Having Tools and a system for how they work will give the child the chance to be in charge of their behavior.
The child gets the chance to succeed on his own!
The child gets the chance to stay and play.
The child gets the chance to have special things later in his day.
Thumbs up to parents who use rules and boundaries to help their child bloom and grow!
Rules for your city
Rules for your church
Rules for your library
Rules for a classroom
Rules for a school
Rules for eating
Rules for traveling in a car
Rules for riding a bike
The list of rules in our world could go on and on, but the rule of thumb is that every part of our day runs smoothly when there are expectations set up in advance and when everyone knows what is going on.

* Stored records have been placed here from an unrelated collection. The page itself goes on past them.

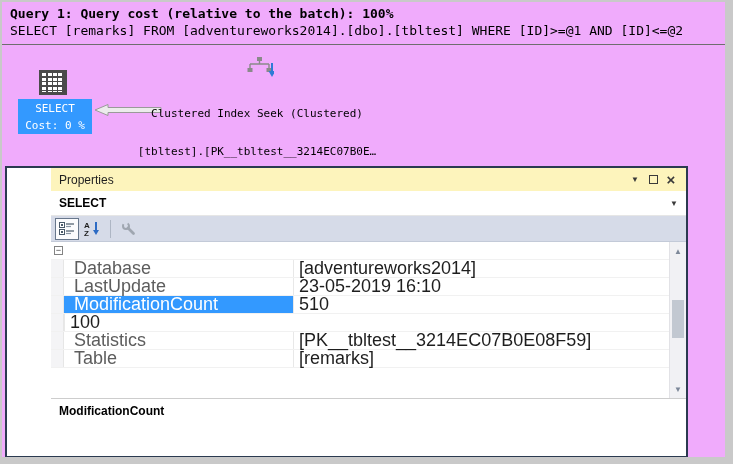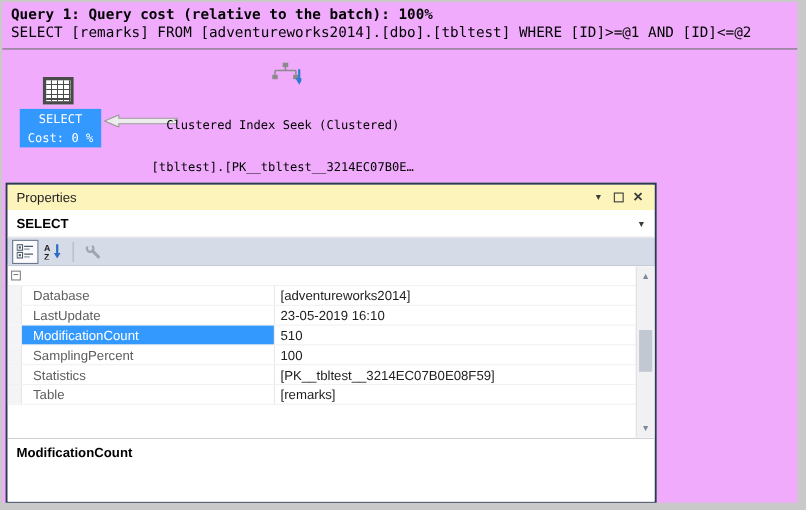--- a/index.html
+++ b/index.html
@@ -29,7 +29,7 @@
     font-family:"DejaVu Sans Mono",monospace;font-size:11px;line-height:12.5px;color:#000;white-space:pre;}
 
   
-  .panel{position:absolute;left:3px;top:164px;width:592px;height:292px;background:#fff;border:2px solid var(--panel-border);}
+  .panel{position:absolute;left:3px;top:164px;width:683px;height:292px;background:#fff;border:2px solid var(--panel-border);padding-left:44px;}
   .titlebar{height:23px;background:var(--titlebar);display:flex;align-items:center;padding:0 6px 0 8px;}
   .titlebar .t{font-size:12px;color:#1e1e1e;flex:1;}
   .tb-btn{width:18px;height:16px;display:flex;align-items:center;justify-content:center;color:#3a3a3a;cursor:default;}

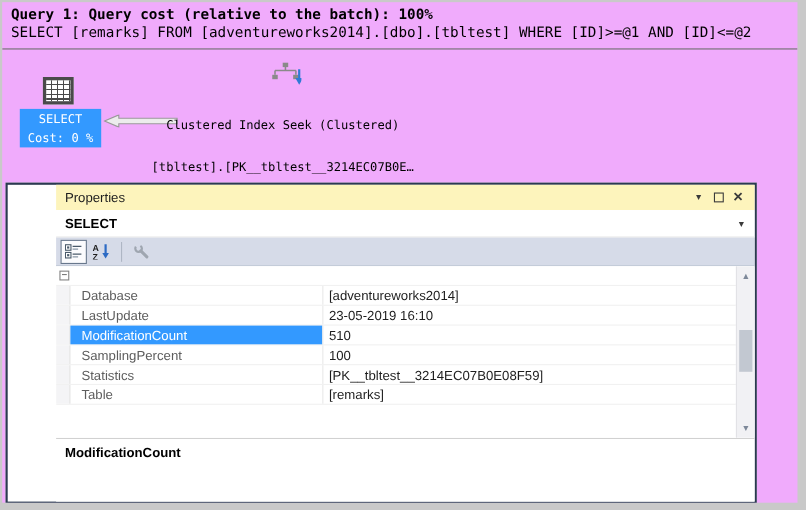--- a/index.html
+++ b/index.html
@@ -48,7 +48,7 @@
 
   .pgrid{position:relative;height:156px;background:#fff;overflow:hidden;}
   .rows{margin-right:17px;}
-  .prow{height:18px;display:flex;align-items:center;border-bottom:1px solid #f1f1f1;font-size:12px;}
+  .prow{height:18px;display:flex;align-items:center;border-bottom:1px solid #f1f1f1;font-size:18px;}
   .prow .indent{width:13px;align-self:stretch;background:#f4f4f6;border-right:1px solid #e6e6e6;}
   .prow .plabel{width:229px;align-self:stretch;display:flex;align-items:center;padding-left:10px;color:#5d5d5d;}
   .prow .pvalue{flex:1;align-self:stretch;display:flex;align-items:center;border-left:1px solid #e8e8e8;padding-left:5px;color:#1e1e1e;}

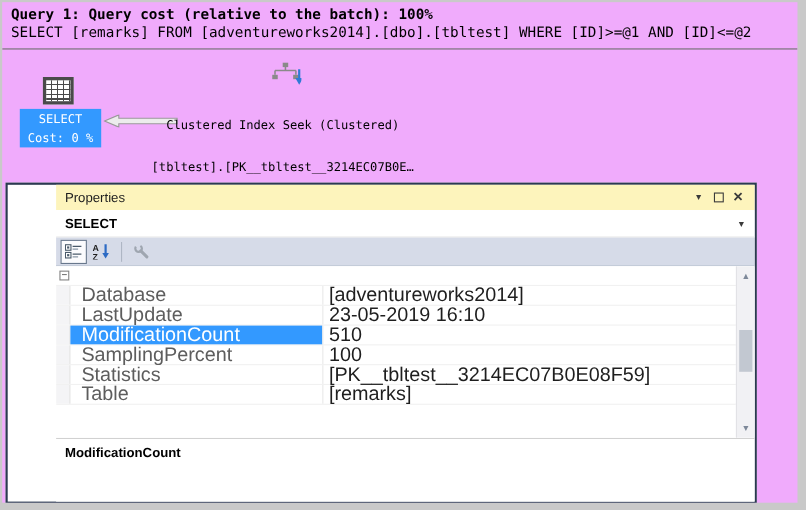--- a/index.html
+++ b/index.html
@@ -175,7 +175,6 @@
           </div>
           <div class="prow">
             <span class="indent"></span>
-            <span class="plabel">SamplingPercent</span>
             <span class="pvalue">100</span>
           </div>
           <div class="prow">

What if a library did not set up rules to govern how we borrow and return books? What if once we get food was on the table there were no rules that labeled how and where you were suppose to eat it? What if when driving in our car we did not clearly know the rules of the road? There could be utter chaos, no one would feel safe and there would be no order.
The same chaos and mess could end up taking over your home if you do not begin to take a step in the right direction and devise a list of your house rules…
If using the word rules bothers you then simply call them systems, expectations, boundaries or your house motto.
Start with what you expect. These should be the three basic over arching goals for behavior such as: be nice, be a good listener, and be honest. You should then detail what this does and doesn’t look like. Next you should identify a system as to how these rules will be followed and how mom’s and dad’s responses will try to increase positive behavior and decrease negative behavior.
Give your child a clear list of zero tolerance behaviors including basic statements that cover a lot of territory…
There will be no: hurting, fussing, or fighting
Then give them tools to work through the inevitable mess ups… 1. Allow them to rewind when they feel like they want to retell something in a nicer way, or when they want to redo an action or word that came our of their mouth. 2. Tell them that taking a break and coming back ready to make good choices is what adults do all the time when they say things like… “I will be taking a quick walk and then I will be right back to talk this through”. Let them know it is a possible way to help them get their behavior back on track. 3. Alternative ways to solve the problem. If you are fighting over homework, allow the child to decide where they will do their homework… Inside the play tent in the basement or at their desk in their room.
By giving them tools for success that could help them turn their behavior around, you are giving them a chance to redo the behavior and learn from it. They will begin to repeat the positive behaviors and omit the negative behaviors once they know the systems, consequences, expectations,and rewards of following through on your house rules.